§ What you should do:
Take each line from the entries that holds "votre" and copy it out.

Revision tracking records
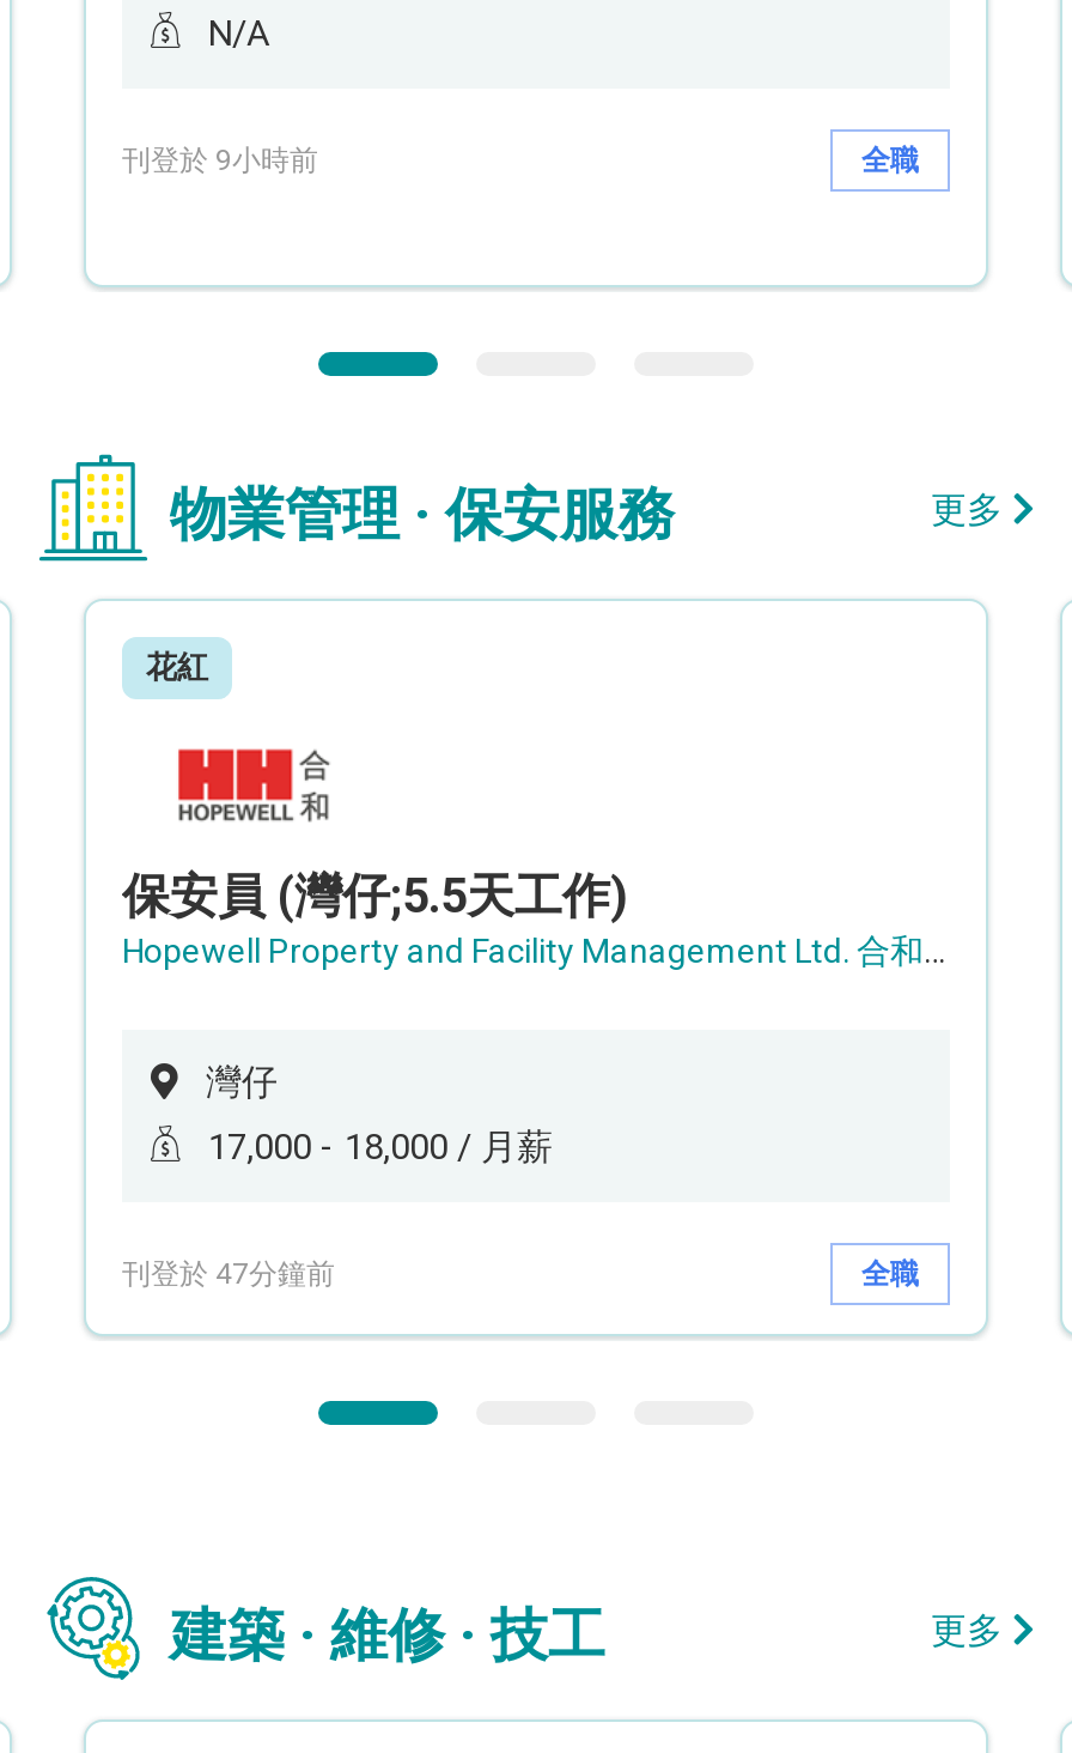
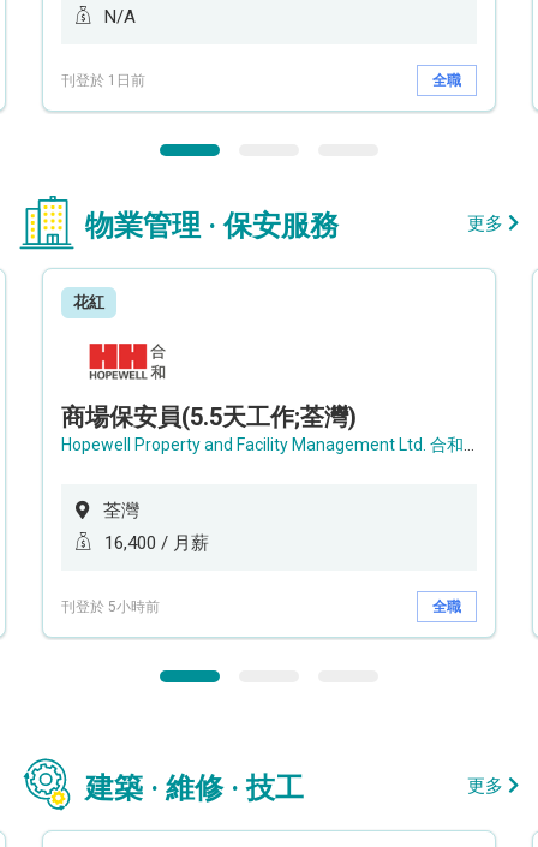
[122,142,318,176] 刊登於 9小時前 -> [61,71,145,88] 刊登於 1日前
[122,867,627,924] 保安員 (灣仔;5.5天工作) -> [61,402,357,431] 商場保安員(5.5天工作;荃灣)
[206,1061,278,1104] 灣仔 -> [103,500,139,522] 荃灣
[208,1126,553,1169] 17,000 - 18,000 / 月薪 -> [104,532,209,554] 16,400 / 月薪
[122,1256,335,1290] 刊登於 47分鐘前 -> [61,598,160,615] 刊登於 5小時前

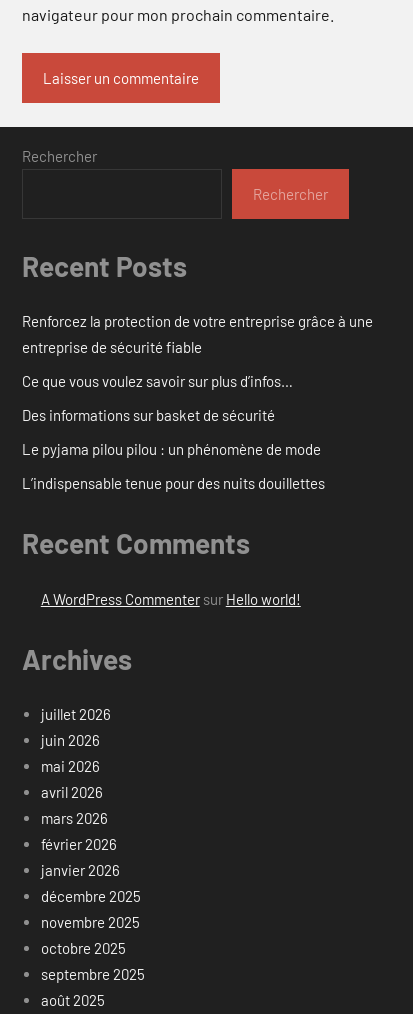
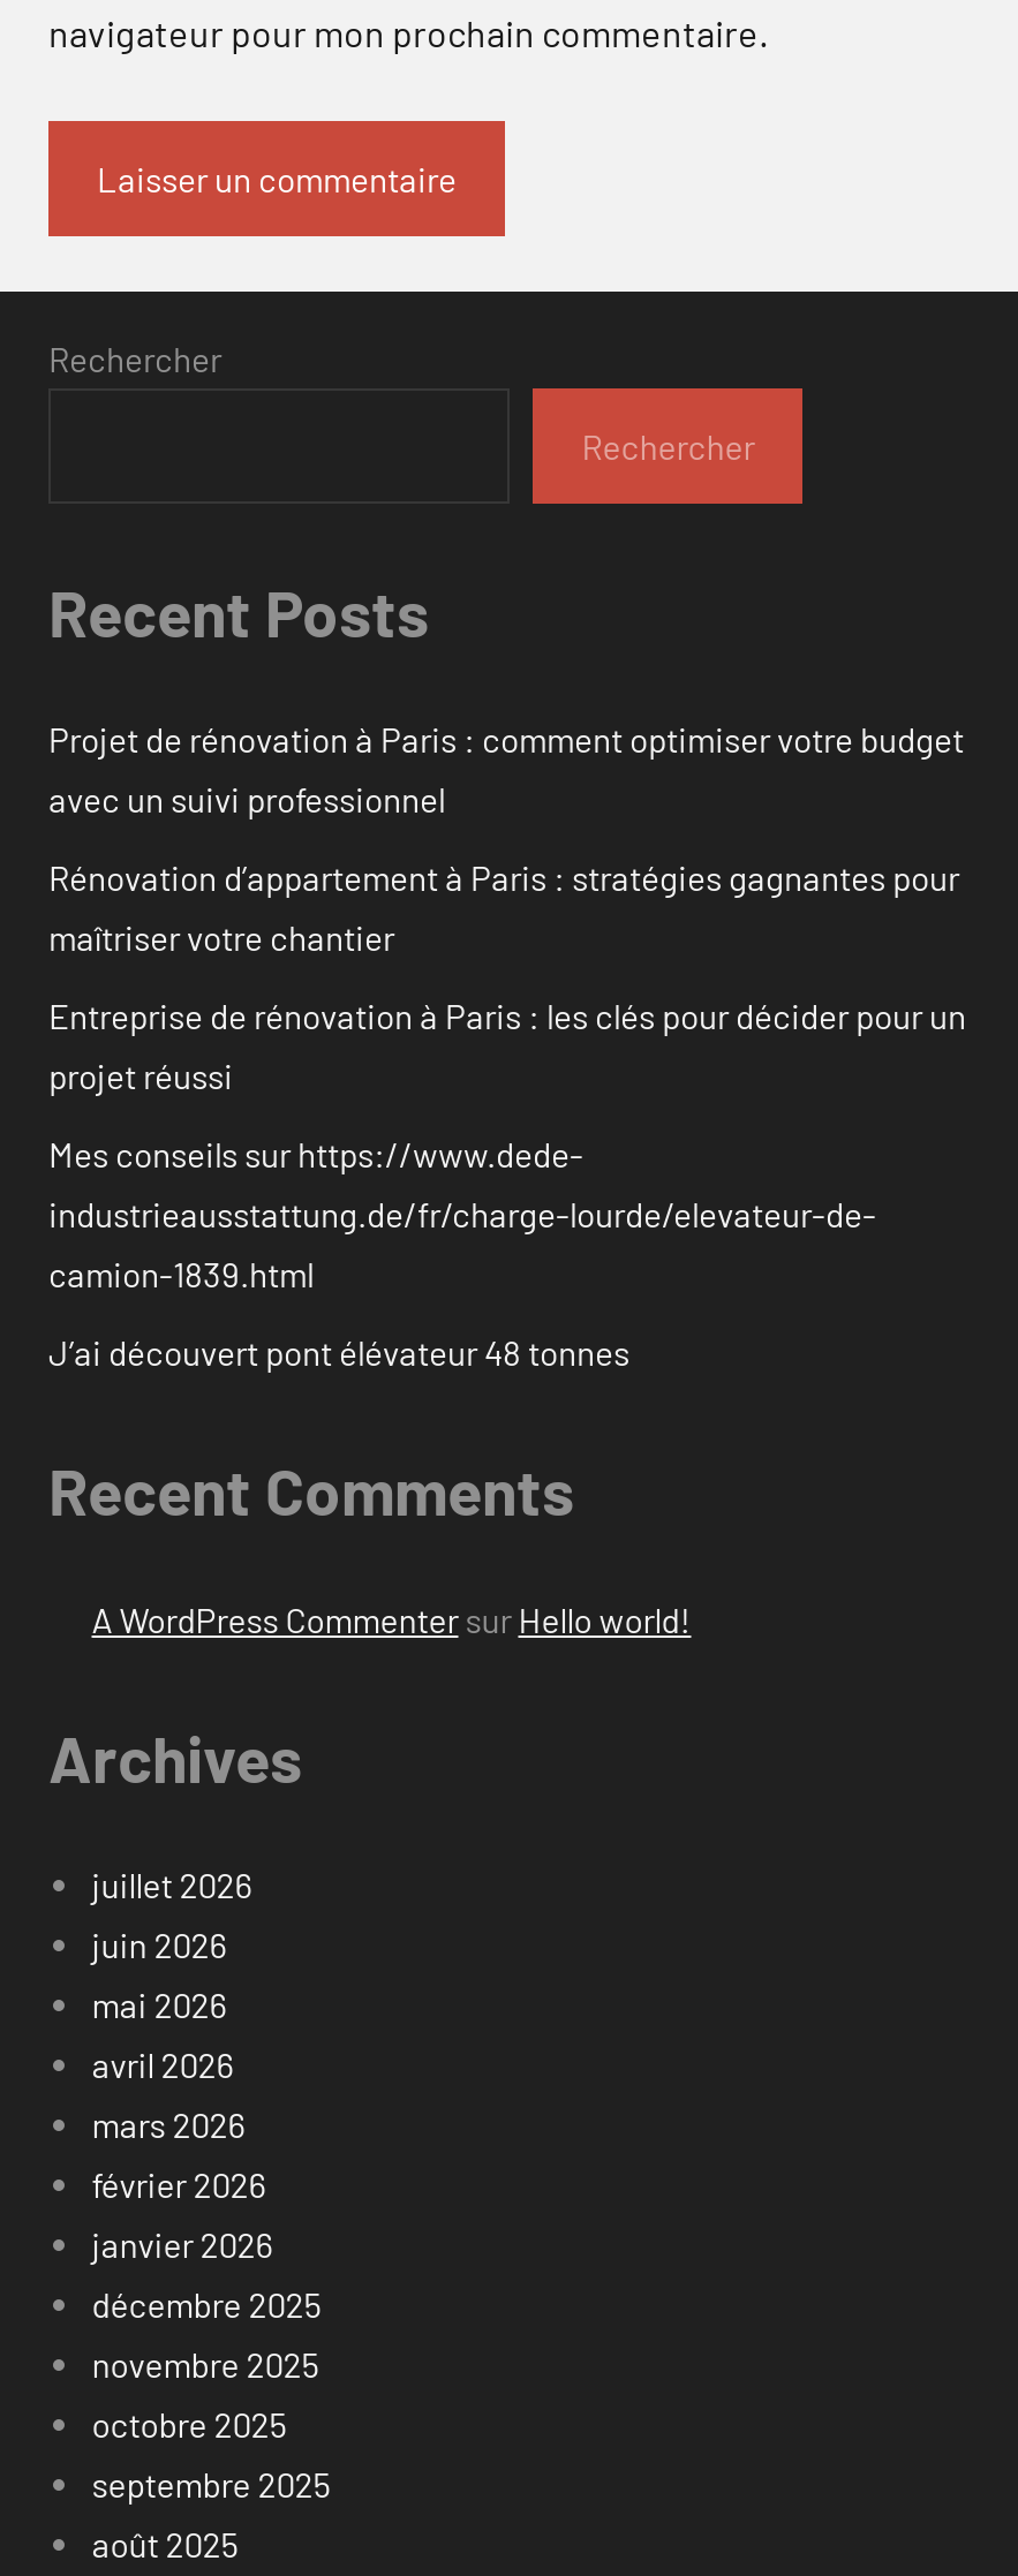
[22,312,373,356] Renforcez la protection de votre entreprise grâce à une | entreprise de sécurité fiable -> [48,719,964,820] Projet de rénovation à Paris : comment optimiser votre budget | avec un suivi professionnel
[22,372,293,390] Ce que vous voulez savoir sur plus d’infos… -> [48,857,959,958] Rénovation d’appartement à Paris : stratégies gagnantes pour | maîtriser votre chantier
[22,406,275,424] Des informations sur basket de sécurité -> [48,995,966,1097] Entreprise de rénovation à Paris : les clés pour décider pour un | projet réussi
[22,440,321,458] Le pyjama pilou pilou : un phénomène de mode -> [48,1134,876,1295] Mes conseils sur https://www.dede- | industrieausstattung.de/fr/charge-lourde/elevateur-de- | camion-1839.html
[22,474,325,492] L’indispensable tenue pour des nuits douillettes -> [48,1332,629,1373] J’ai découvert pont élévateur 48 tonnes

§ Solution:
[22,312,373,356] Renforcez la protection de votre entreprise grâce à une | entreprise de sécurité fiable -> [48,719,964,820] Projet de rénovation à Paris : comment optimiser votre budget | avec un suivi professionnel
[22,372,293,390] Ce que vous voulez savoir sur plus d’infos… -> [48,857,959,958] Rénovation d’appartement à Paris : stratégies gagnantes pour | maîtriser votre chantier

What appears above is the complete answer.